↓

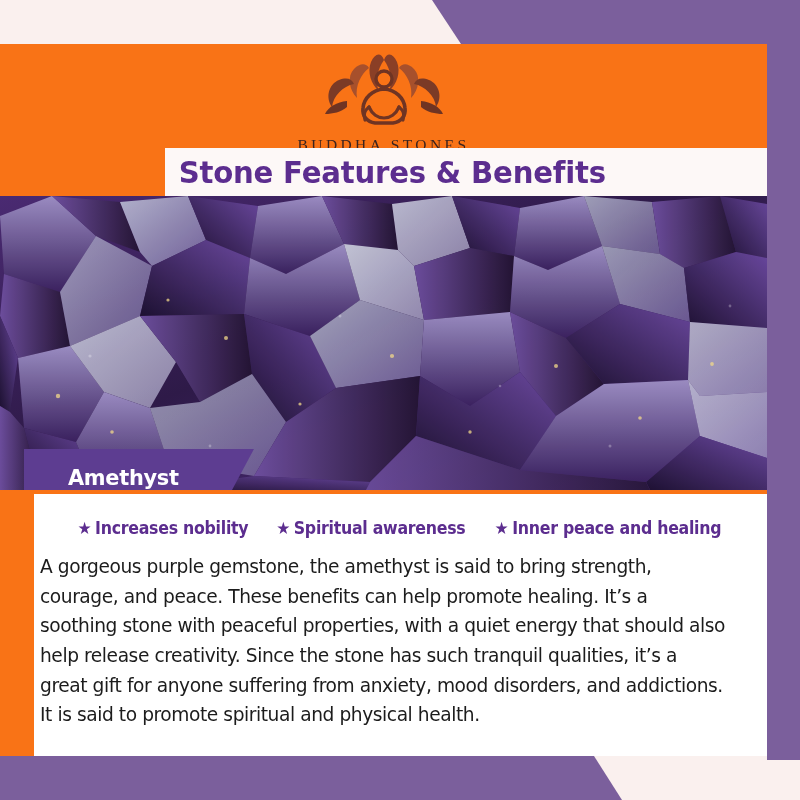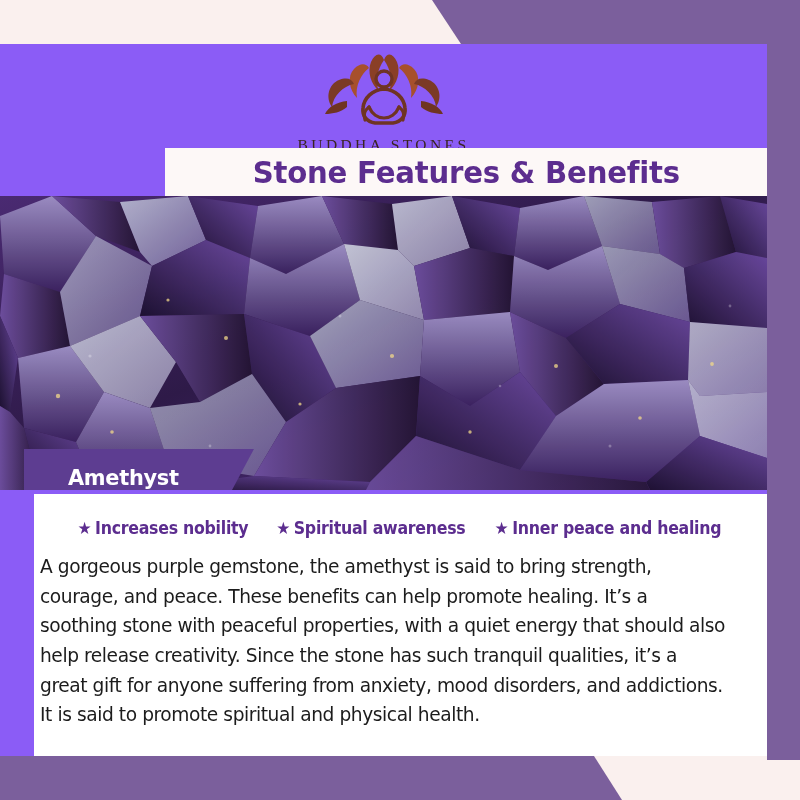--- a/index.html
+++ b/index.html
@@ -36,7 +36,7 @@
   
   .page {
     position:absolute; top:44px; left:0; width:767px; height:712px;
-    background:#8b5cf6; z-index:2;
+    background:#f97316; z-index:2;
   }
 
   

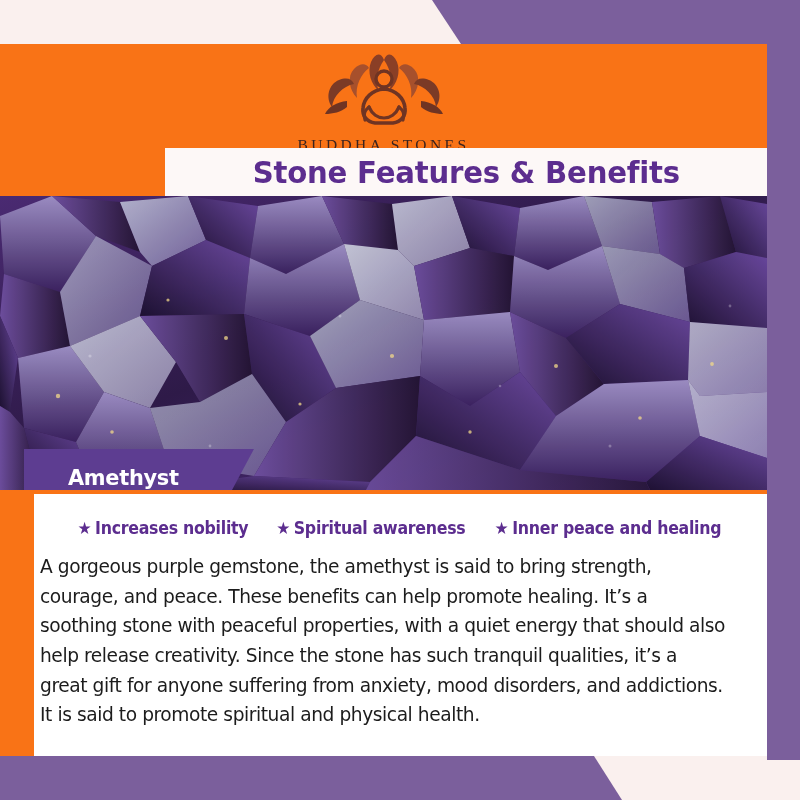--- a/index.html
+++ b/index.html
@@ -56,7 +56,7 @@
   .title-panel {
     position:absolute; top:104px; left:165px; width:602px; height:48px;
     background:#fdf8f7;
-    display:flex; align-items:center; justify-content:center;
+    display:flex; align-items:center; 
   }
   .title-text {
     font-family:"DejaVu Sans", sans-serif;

↑

The problem
Print exactly the lines between the line with "background:#fdf8f7;" and the final line of the records above, both included.

Answer for this exercise
     background:#fdf8f7;
-    display:flex; align-items:center; justify-content:center;
+    display:flex; align-items:center; 
   }
   .title-text {
     font-family:"DejaVu Sans", sans-serif;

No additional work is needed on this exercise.